**** DATA FOR THIS EXERCISE ****

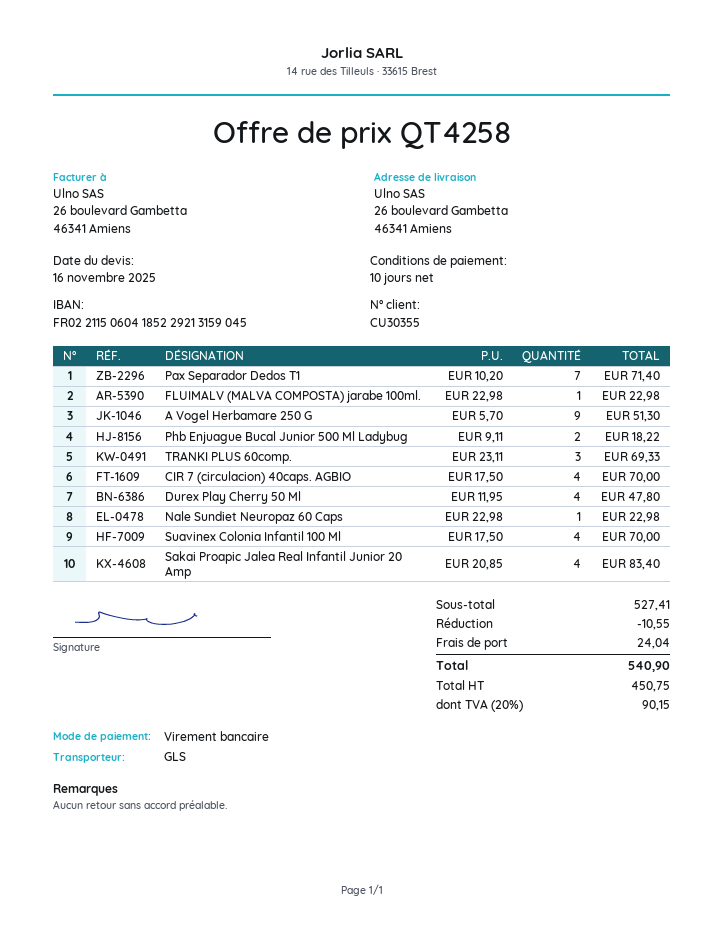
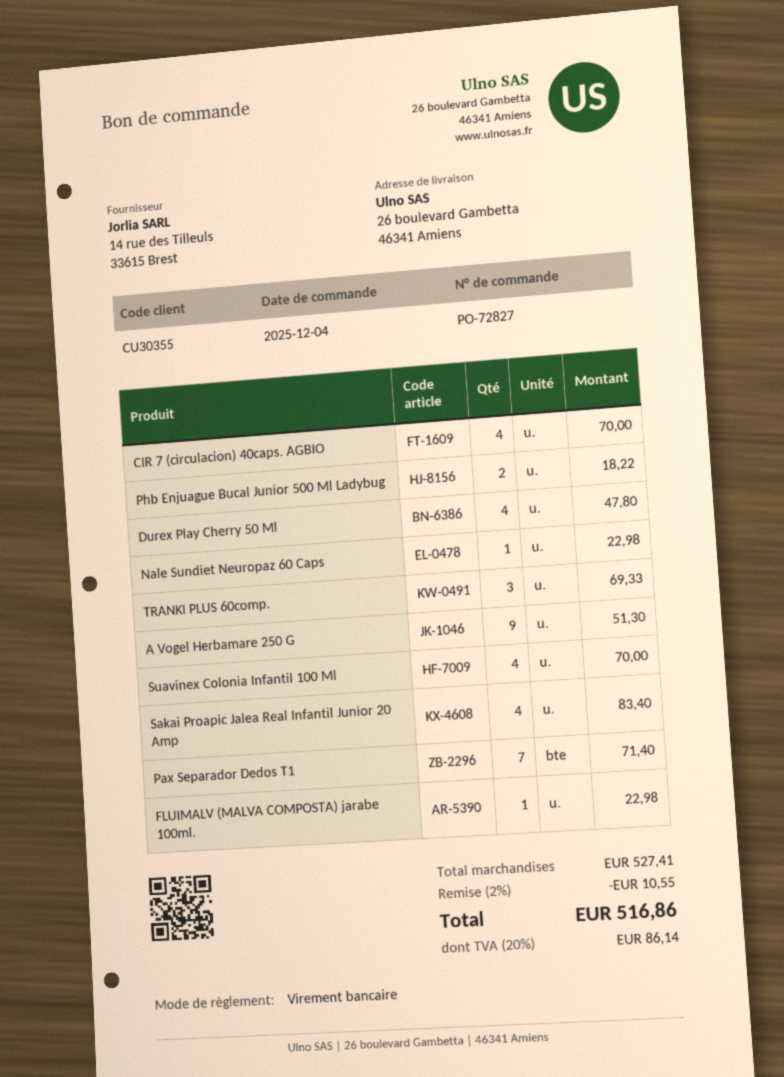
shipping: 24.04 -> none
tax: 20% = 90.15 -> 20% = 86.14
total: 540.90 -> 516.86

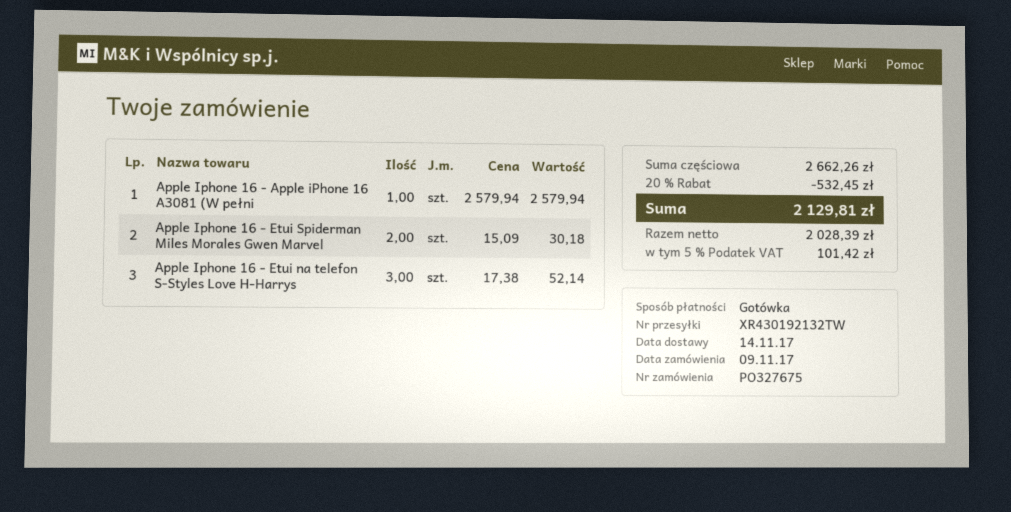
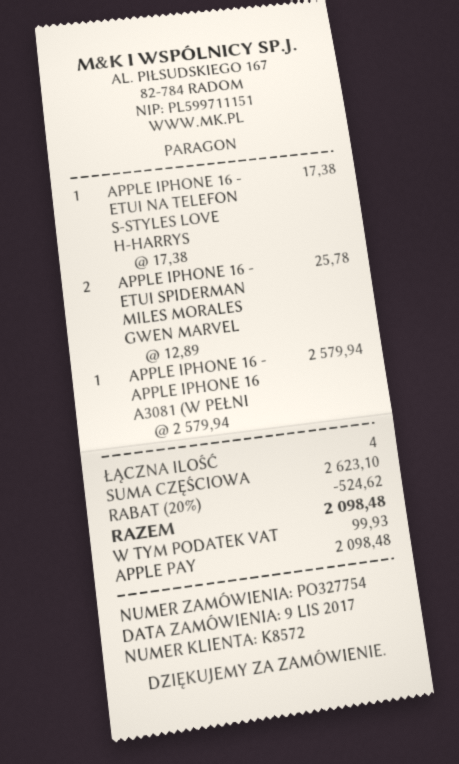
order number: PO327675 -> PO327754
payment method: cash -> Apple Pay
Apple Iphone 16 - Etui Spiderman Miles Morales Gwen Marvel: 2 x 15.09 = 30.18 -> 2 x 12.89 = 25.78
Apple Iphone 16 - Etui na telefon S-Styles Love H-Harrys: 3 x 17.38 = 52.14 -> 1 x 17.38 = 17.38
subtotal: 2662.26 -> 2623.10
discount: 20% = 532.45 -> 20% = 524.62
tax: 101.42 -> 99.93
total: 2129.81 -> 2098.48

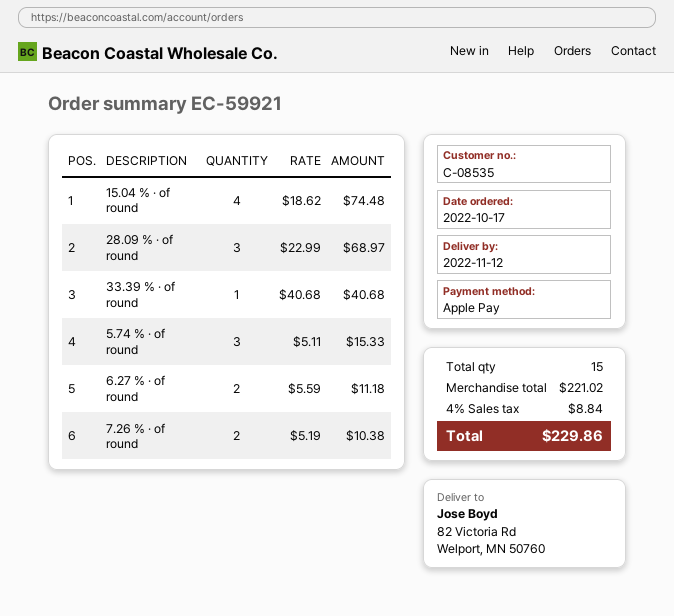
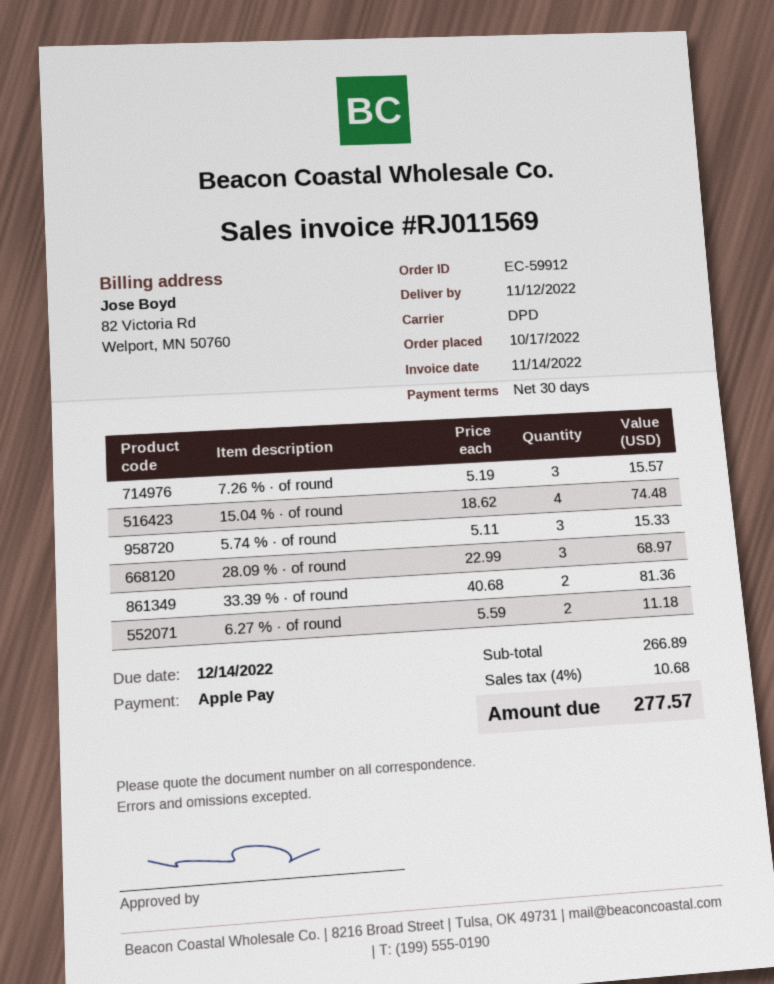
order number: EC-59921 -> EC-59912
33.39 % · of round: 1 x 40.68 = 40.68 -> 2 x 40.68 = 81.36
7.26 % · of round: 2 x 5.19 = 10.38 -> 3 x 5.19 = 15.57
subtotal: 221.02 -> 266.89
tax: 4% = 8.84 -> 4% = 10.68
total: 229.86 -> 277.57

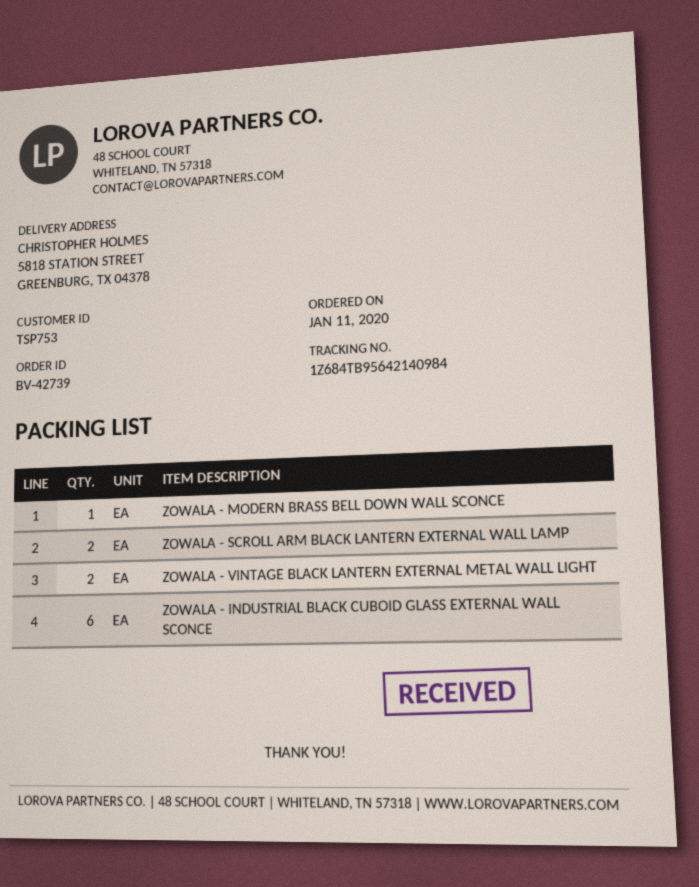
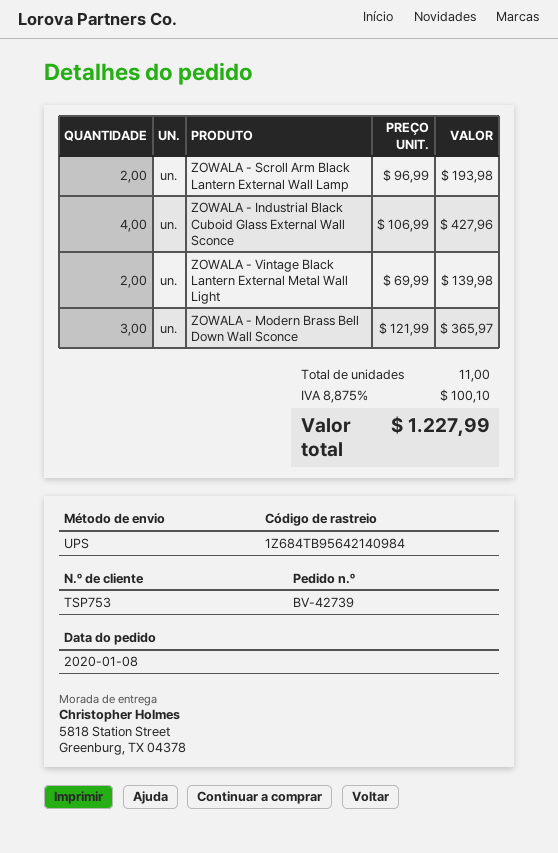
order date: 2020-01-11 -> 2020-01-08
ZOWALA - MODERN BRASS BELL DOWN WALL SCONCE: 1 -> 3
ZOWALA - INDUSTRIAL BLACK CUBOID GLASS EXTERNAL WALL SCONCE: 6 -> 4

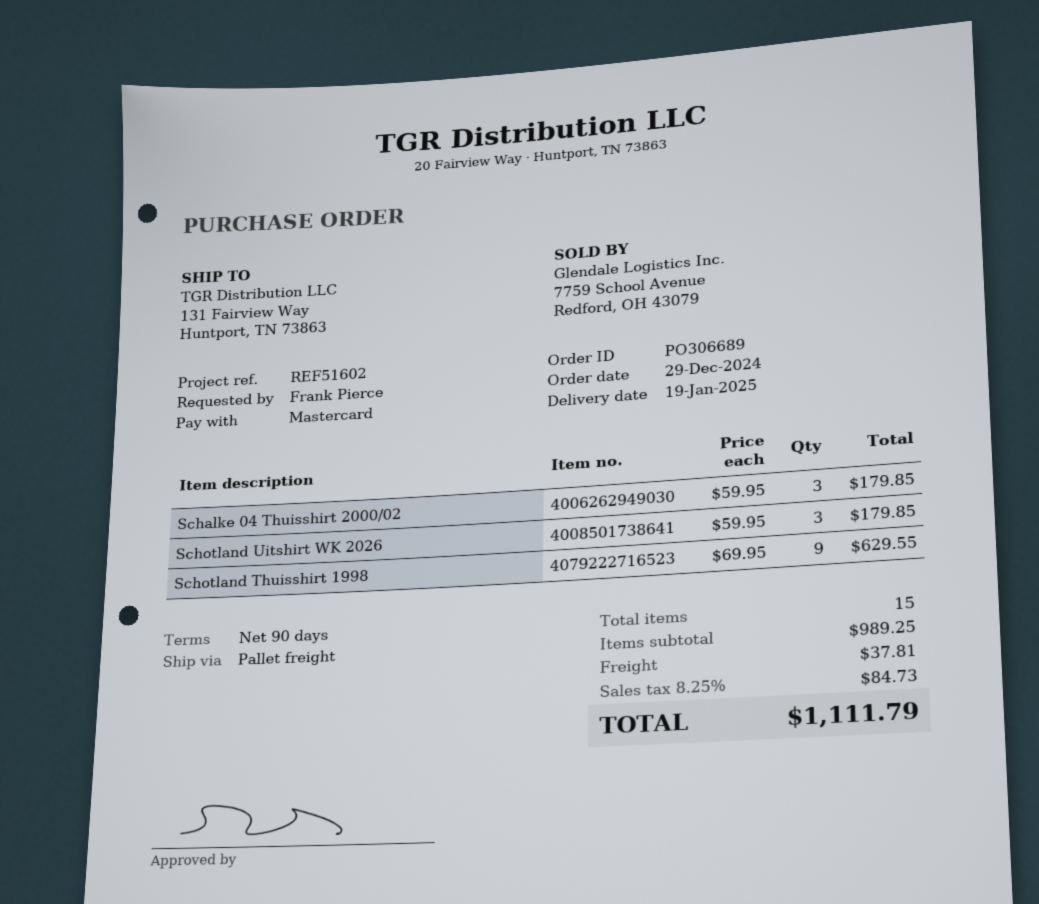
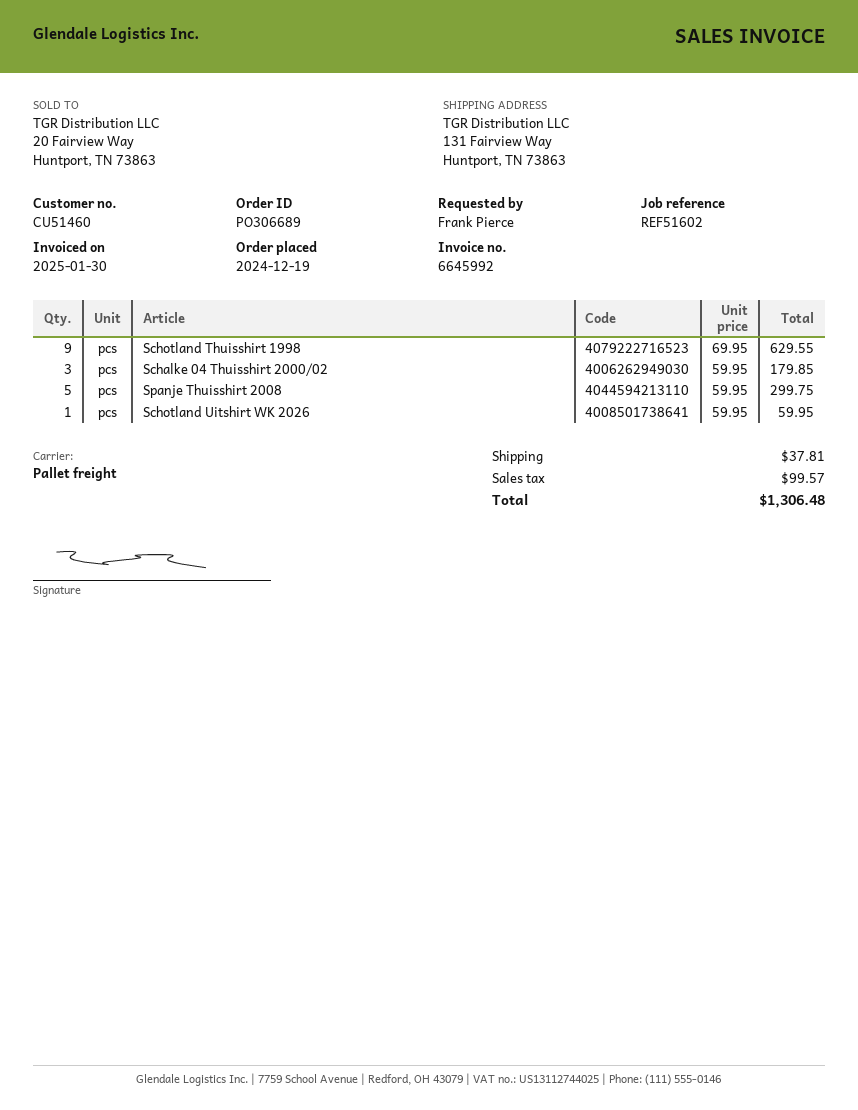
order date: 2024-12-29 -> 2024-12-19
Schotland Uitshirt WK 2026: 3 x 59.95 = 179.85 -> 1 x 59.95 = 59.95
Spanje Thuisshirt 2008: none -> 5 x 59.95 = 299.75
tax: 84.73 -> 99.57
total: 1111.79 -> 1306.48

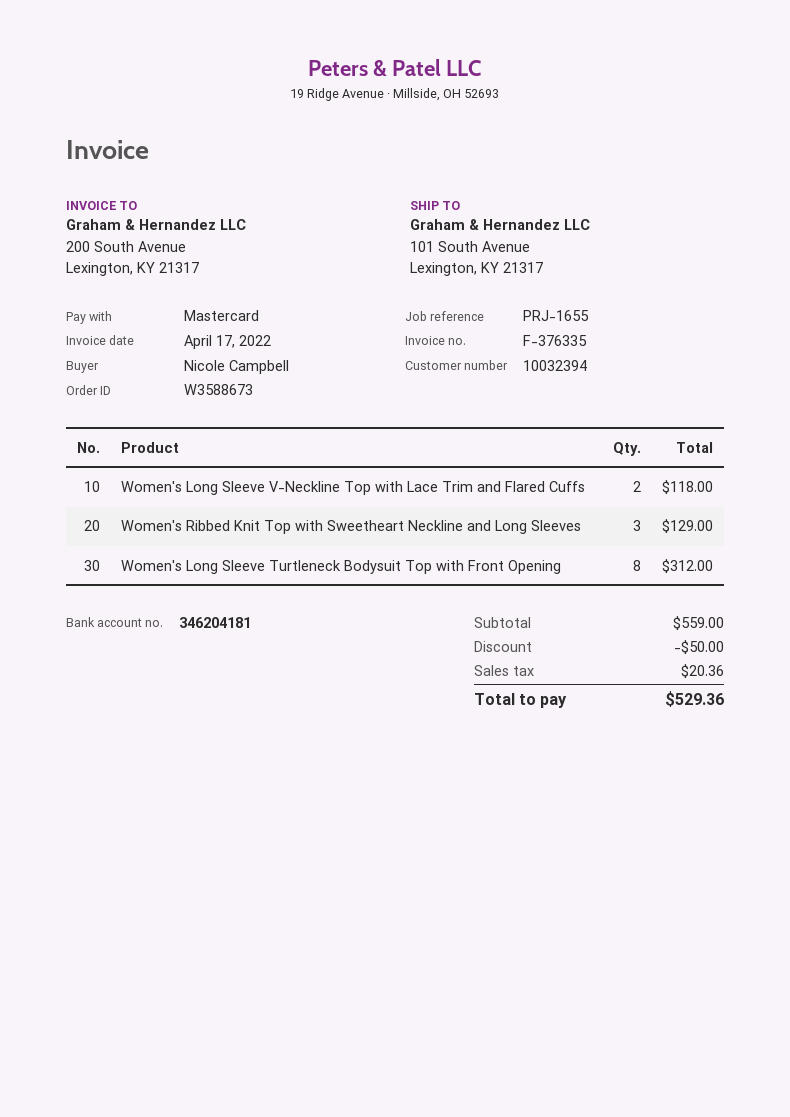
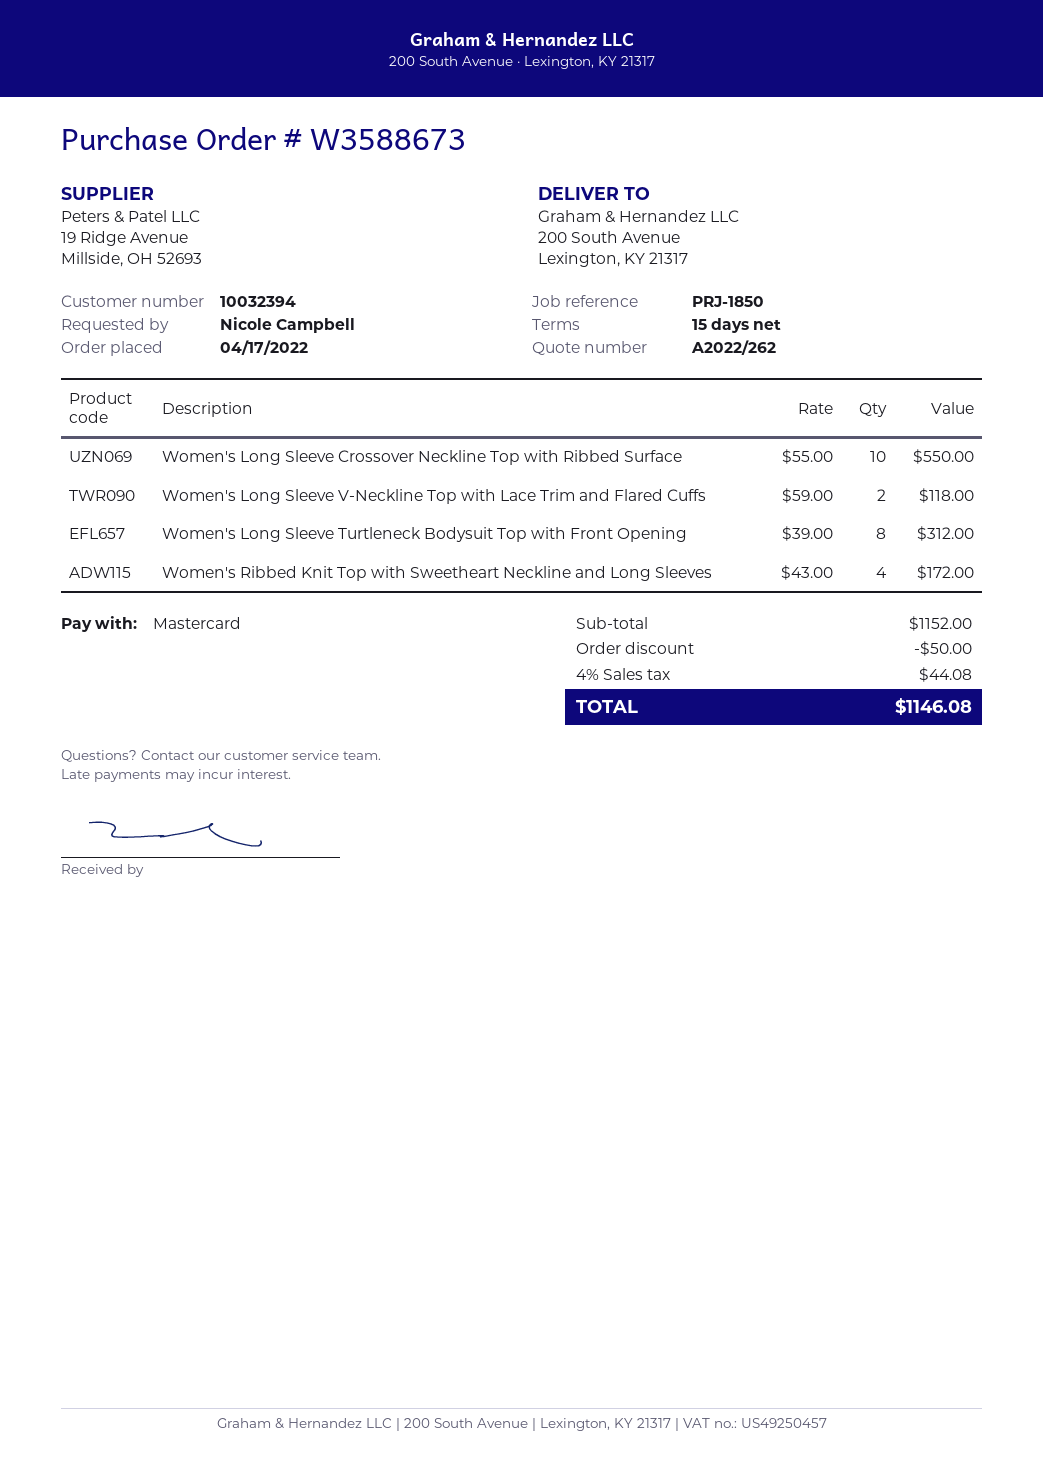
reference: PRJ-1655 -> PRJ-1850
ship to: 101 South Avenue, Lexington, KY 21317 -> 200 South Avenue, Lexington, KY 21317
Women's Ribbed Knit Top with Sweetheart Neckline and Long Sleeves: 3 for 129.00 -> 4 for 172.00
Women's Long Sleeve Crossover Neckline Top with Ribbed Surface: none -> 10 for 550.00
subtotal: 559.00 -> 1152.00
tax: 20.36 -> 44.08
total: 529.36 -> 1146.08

****

(EXERCISE DIRECTIONS): Quote every record above exactly, omitting any pictures they contain.

(EXPECTED ANSWER):
shipping: 24.04 -> none
tax: 20% = 90.15 -> 20% = 86.14
total: 540.90 -> 516.86

order number: PO327675 -> PO327754
payment method: cash -> Apple Pay
Apple Iphone 16 - Etui Spiderman Miles Morales Gwen Marvel: 2 x 15.09 = 30.18 -> 2 x 12.89 = 25.78
Apple Iphone 16 - Etui na telefon S-Styles Love H-Harrys: 3 x 17.38 = 52.14 -> 1 x 17.38 = 17.38
subtotal: 2662.26 -> 2623.10
discount: 20% = 532.45 -> 20% = 524.62
tax: 101.42 -> 99.93
total: 2129.81 -> 2098.48

order number: EC-59921 -> EC-59912
33.39 % · of round: 1 x 40.68 = 40.68 -> 2 x 40.68 = 81.36
7.26 % · of round: 2 x 5.19 = 10.38 -> 3 x 5.19 = 15.57
subtotal: 221.02 -> 266.89
tax: 4% = 8.84 -> 4% = 10.68
total: 229.86 -> 277.57

order date: 2020-01-11 -> 2020-01-08
ZOWALA - MODERN BRASS BELL DOWN WALL SCONCE: 1 -> 3
ZOWALA - INDUSTRIAL BLACK CUBOID GLASS EXTERNAL WALL SCONCE: 6 -> 4

order date: 2024-12-29 -> 2024-12-19
Schotland Uitshirt WK 2026: 3 x 59.95 = 179.85 -> 1 x 59.95 = 59.95
Spanje Thuisshirt 2008: none -> 5 x 59.95 = 299.75
tax: 84.73 -> 99.57
total: 1111.79 -> 1306.48

reference: PRJ-1655 -> PRJ-1850
ship to: 101 South Avenue, Lexington, KY 21317 -> 200 South Avenue, Lexington, KY 21317
Women's Ribbed Knit Top with Sweetheart Neckline and Long Sleeves: 3 for 129.00 -> 4 for 172.00
Women's Long Sleeve Crossover Neckline Top with Ribbed Surface: none -> 10 for 550.00
subtotal: 559.00 -> 1152.00
tax: 20.36 -> 44.08
total: 529.36 -> 1146.08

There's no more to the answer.